Depuis le début des travaux de la commission d'enquête qu'il préside, et qui vise à faire toute la lumière sur le processus de nomination des juges, M. Bastarache est intervenu à deux reprises, le 14 juin et le 7 septembre, pour exhorter les parties impliquées à ne pas commenter la preuve publiquement, de manière à ne pas nuire au bon déroulement des travaux.

Malgré cela, jeudi matin, le whip en chef du gouvernement, Pierre Moreau, a commenté les derniers développements, en marge d'une réunion du caucus des députés libéraux.

Selon lui, il ne faut pas croire que la commission est en train de se transformer en procès de l'ex-ministre Marc Bellemare.

Contrairement à ce que d'aucuns prétendent, à la suite de l'expertise d'écriture des notes prises par le témoin principal, il n'y a pas de déséquilibre des forces en présence, qui se ferait au détriment de M. Bellemare, a-t-il ajouté, en point de presse.

"On ne doit pas voir là un déséquilibre, au contraire. Quand on s'avance sur la place publique de façon volontaire et quand on a détenu des positions aussi importantes que celles de M. Bellemare, on doit s'attendre à ce que les gens nous posent des questions sur des allégations qu'on veut être des allégations-choc", a-t-il commenté.

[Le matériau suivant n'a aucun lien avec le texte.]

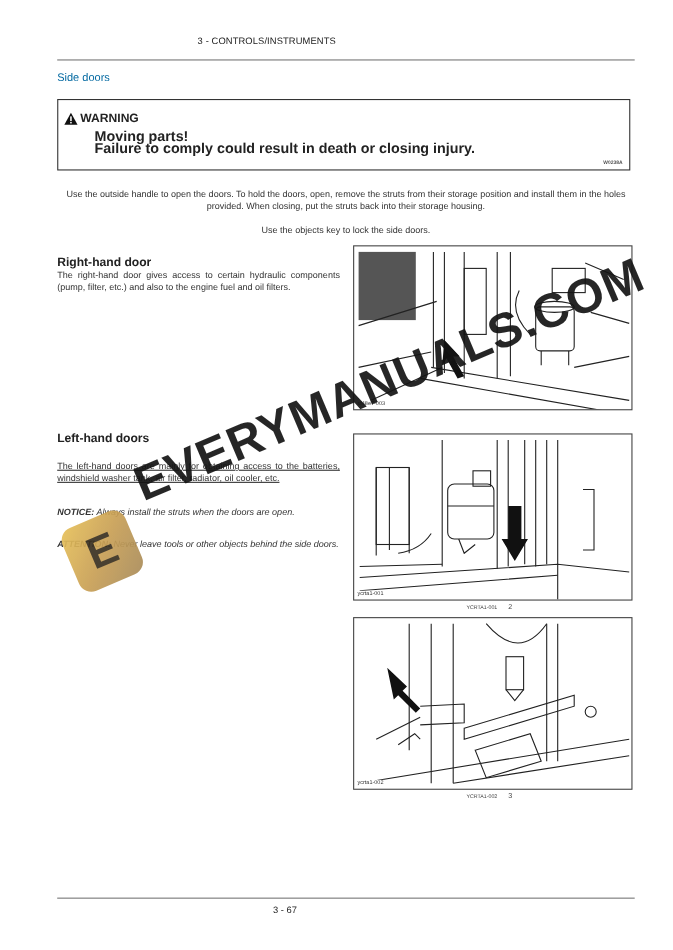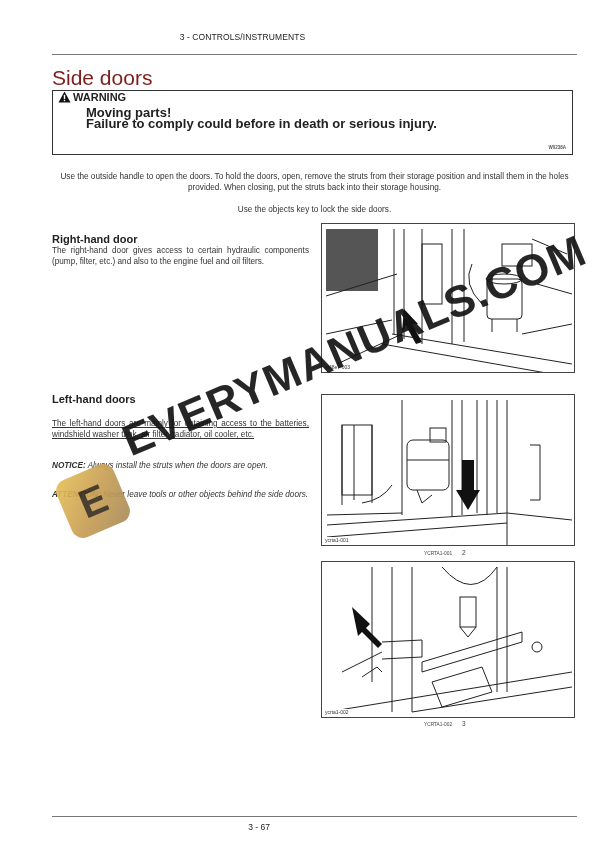--- a/index.html
+++ b/index.html
@@ -8,25 +8,25 @@
       font-family: "Liberation Sans", sans-serif; color: #222;
     }
     .header-title {
       position: absolute; top: 32px; left: 0; width: 485px; text-align: center;
       font-size: 8.5px; letter-spacing: 0.1px; color: #222;
     }
     .rule { position: absolute; left: 52px; width: 525px; height: 0; border-top: 1.6px solid #777; }
     .rule.top { top: 54px; }
     .rule.bottom { top: 816px; }
     .page-title {
-      position: absolute; top: 66px; left: 52px; font-size: 21px; color: #7f1d1d;
+      position: absolute; top: 66px; left: 52px; font-size: 10px; color: #0369a1;
     }
     .warning-box {
       position: absolute; top: 90px; left: 52px; width: 521px; height: 65px;
-      border: 1.2px solid #333; box-sizing: border-box; padding: 0 5px;
+      border: 1.2px solid #333; box-sizing: border-box; padding: 11px 5px;
     }
     .warning-head { font-weight: bold; font-size: 11px; display: flex; align-items: center; gap: 2px; }
     .warning-head svg { width: 13px; height: 12px; }
     .warning-body { margin-left: 28px; margin-top: 4px; font-weight: bold; font-size: 13px; line-height: 11px; }
     .warning-code { position: absolute; right: 6px; bottom: 4px; font-size: 4.5px; font-weight: bold; color: #555; }
     .para { position: absolute; left: 52px; font-size: 8.2px; line-height: 11px; color: #333; text-align: center; }
     .para.wide { width: 525px; }
     .para.narrow { width: 257px; text-align: justify; }
     .h2 { position: absolute; left: 52px; font-size: 11px; font-weight: bold; color: #222; }
     .notice { font-style: italic; }
@@ -61,21 +61,21 @@
   <div class="warning-head">
     <svg viewBox="0 0 13 12">
       <polygon points="6.5,0.5 12.5,11.5 0.5,11.5" fill="#111"></polygon>
       <rect x="5.8" y="3.8" width="1.4" height="4.2" fill="#fff"></rect>
       <rect x="5.8" y="8.8" width="1.4" height="1.4" fill="#fff"></rect>
     </svg>
     <span>WARNING</span>
   </div>
   <div class="warning-body">
     <div>Moving parts!</div>
-    <div>Failure to comply could before in death or serious injury.</div>
+    <div>Failure to comply could result in death or closing injury.</div>
   </div>
   <div class="warning-code">W0238A</div>
 </div>
 
 <div class="para wide" style="top:171px;">Use the outside handle to open the doors. To hold the doors, open, remove the struts from their storage position and install them in the holes provided. When closing, put the struts back into their storage housing.</div>
 <div class="para wide" style="top:204px;">Use the objects key to lock the side doors.</div>
 
 <div class="h2" style="top:221px;margin-top:12px;">Right-hand door</div>
 <div class="para narrow" style="top:245px;">The right-hand door gives access to certain hydraulic components (pump, filter, etc.)  and also to the engine fuel and oil filters.</div>
 

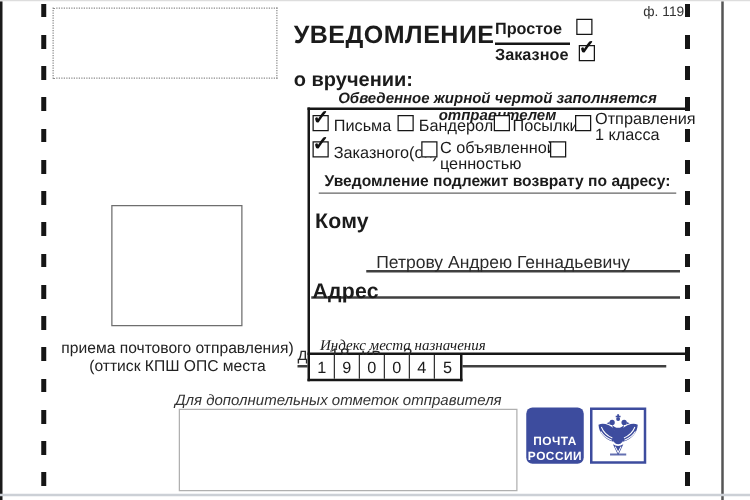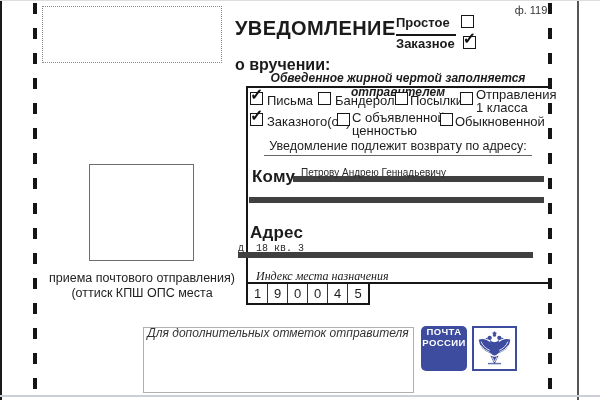--- a/index.html
+++ b/index.html
@@ -38,41 +38,41 @@
 
   .section-heading { position:absolute; left:246px; top:70px; width:304px; text-align:center;
     font-size:12px; font-weight:bold; font-style:italic; }
 
   .bold-box { position:absolute; left:246px; top:85px; width:304px; height:198px;
     border-top:2px solid #161616; border-left:2px solid #161616; border-bottom:2px solid #161616; }
 
   .cb-label { position:absolute; font-size:13px; line-height:13px; }
 
   .return-heading { position:absolute; left:246px; top:135px; width:304px; text-align:center; }
-  .return-heading span { display:inline-block; font-size:12.5px; font-weight:normal; border-bottom:1px solid #666; padding:0 5px 2px; }
+  .return-heading span { display:inline-block; font-size:12.5px; font-weight:bold; border-bottom:1px solid #666; padding:0 5px 2px; }
 
   .fld-label { position:absolute; font-size:17px; font-weight:bold; letter-spacing:.2px; }
-  .wline { position:absolute; height:17px; border-bottom:6px solid #404040; font-size:10px; color:#2a2a2a; line-height:16px; white-space:nowrap; }
+  .wline { position:absolute; height:17px; border-bottom:2px solid #404040; font-size:14px; color:#2a2a2a; line-height:16px; white-space:nowrap;margin-top:36px; }
 
   .index-label { position:absolute; left:256px; top:268px; font-family:"Liberation Serif", serif; font-style:italic; font-size:12px; }
 
   .digit-strip { position:absolute; left:246px; top:283px; display:flex;
     border-left:2px solid #161616; border-right:2px solid #161616; border-bottom:2px solid #161616; background:#fff; }
   .digit-cell { width:20px; height:19px; border-right:1px solid #333; font-size:13px; text-align:center; line-height:19px; }
   .digit-cell:last-child { border-right:none; }
 
   .stamp-box { position:absolute; left:89px; top:163px; width:105px; height:97px; border:1px solid #6e6e6e; }
   .stamp-caption { position:absolute; left:33px; top:270px; width:218px; text-align:center; font-size:12.5px; line-height:1.2; color:#222; }
   .stamp-caption span { display:block; }
 
-  .notes-caption { position:absolute; left:140px; top:325px; width:276px; text-align:center; font-size:12px; font-style:italic; color:#333; }
+  .notes-caption { position:absolute; left:140px; top:312px; width:276px; text-align:left; font-size:12px; font-style:italic; color:#333; }
   .notes-box { position:absolute; left:143px; top:326px; width:271px; height:66px; border:1px solid #b0b0b0; }
 
   .logo-post { position:absolute; left:421px; top:325px; width:46px; height:45px; border-radius:5px;
-    display:flex; flex-direction:column; align-items:center; justify-content:flex-start; }
+    display:flex; flex-direction:column; align-items:center; justify-content:flex-end; }
   .logo-post span { color:#fff; font-size:9.5px; font-weight:bold; letter-spacing:.4px; line-height:1.2; }
   .logo-eagle { position:absolute; left:472px; top:325px; width:45px; height:45px; background:#fff;
     display:flex; align-items:center; justify-content:center; }
 </style>
 </head>
 <body>
 
 <div class="page">
   <div class="edge-left"></div>
   <div class="edge-right"></div>
@@ -122,21 +122,20 @@
 
   <span class="cb checked" style="left:250px;top:112px;">
       <span class="check">✓</span>
     </span>
   <span class="cb-label" style="left:267px;top:114px;">Заказного(ой)</span>
 
   <span class="cb" style="left:337px;top:112px;"></span>
   <span class="cb-label" style="left:352px;top:110px;width:95px;">С объявленной ценностью</span>
 
   <span class="cb" style="left:440px;top:112px;"></span>
-  <span class="cb-label" style="left:455px;top:114px;">Обыкновенной</span>
 
   <div class="return-heading">
     <span>Уведомление подлежит возврату по адресу:</span>
   </div>
 
   <div class="fld-label" style="left:252px;top:166px;">Кому</div>
   <div class="wline" style="left:293px;top:164px;width:251px;padding-left:8px;">Петрову Андрею Геннадьевичу</div>
 
   <div class="wline" style="left:249px;top:185px;width:295px;"></div>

Il faut voir "si ces allégations-là tiennent la route", a ajouté le député.

Ce n'est pas la première fois que M. Moreau commente publiquement le déroulement des travaux, comme l'avait fait avant lui le premier ministre Jean Charest, dès le début de la commission.

Jeudi, le ministre de la Justice, Jean-Marc Fournier, s'est permis lui aussi quelques commentaires, mais pas sur la preuve elle-même. Il a plutôt choisi de rabrouer la chef péquiste, Pauline Marois, qui, à ses yeux, a manqué de respect envers la commission Bastarache.

"Il faut éviter de porter des quolibets du type de ceux que Mme Marois a prononcés", a-t-il soutenu, avant d'ajouter: "franchement, un peu de respect" pour la commission et ses travaux.

Mardi, en entrevue à La Presse Canadienne, la chef péquiste avait déploré un déséquilibre à la commission, estimant que les avocats du gouvernement, de Jean Charest et du Parti libéral du Québec (PLQ), conjuguaient leurs efforts pour démontrer que "toute la commission est au service de Jean Charest".

"Quand trois avocats font front et que l'autre est seul au front, ça ne m'apparaît pas équitable", avait-elle ajouté.

Dès le premier jour des travaux de la commission, le premier ministre avait convoqué la presse pour commenter les travaux et nier en bloc les déclarations faites sous serment, quelques heures plus tôt, par M. Bellemare, qui alléguait avoir été soumis à l'influence indue d'un collecteur de fonds du parti, Franco Fava, soi-disant proche de M. Charest, pour nommer des juges.